■ Problem to solve
Across all entries below, how many lines include "fork"? Answer with the number alone.

■ Provided data

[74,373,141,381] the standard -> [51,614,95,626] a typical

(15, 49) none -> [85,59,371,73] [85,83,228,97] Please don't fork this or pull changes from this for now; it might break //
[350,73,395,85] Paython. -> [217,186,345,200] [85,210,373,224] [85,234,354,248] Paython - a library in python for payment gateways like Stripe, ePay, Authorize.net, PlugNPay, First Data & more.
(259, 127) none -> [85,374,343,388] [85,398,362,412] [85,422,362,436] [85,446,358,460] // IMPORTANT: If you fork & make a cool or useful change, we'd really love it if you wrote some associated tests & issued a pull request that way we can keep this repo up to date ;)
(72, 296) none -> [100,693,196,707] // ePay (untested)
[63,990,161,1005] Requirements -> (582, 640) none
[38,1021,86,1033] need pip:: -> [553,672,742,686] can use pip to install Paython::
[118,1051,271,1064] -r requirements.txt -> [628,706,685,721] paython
...
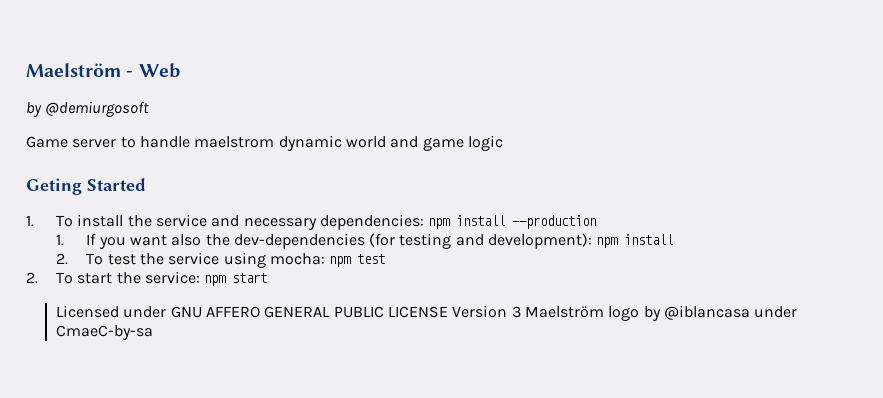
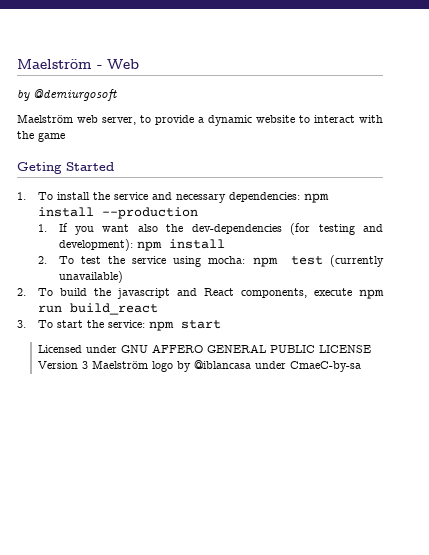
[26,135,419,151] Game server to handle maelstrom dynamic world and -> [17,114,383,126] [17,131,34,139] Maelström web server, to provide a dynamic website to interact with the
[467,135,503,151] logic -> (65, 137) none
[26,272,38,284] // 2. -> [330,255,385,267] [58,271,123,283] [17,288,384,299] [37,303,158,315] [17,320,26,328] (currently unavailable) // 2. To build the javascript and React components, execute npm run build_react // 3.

■ Task result
2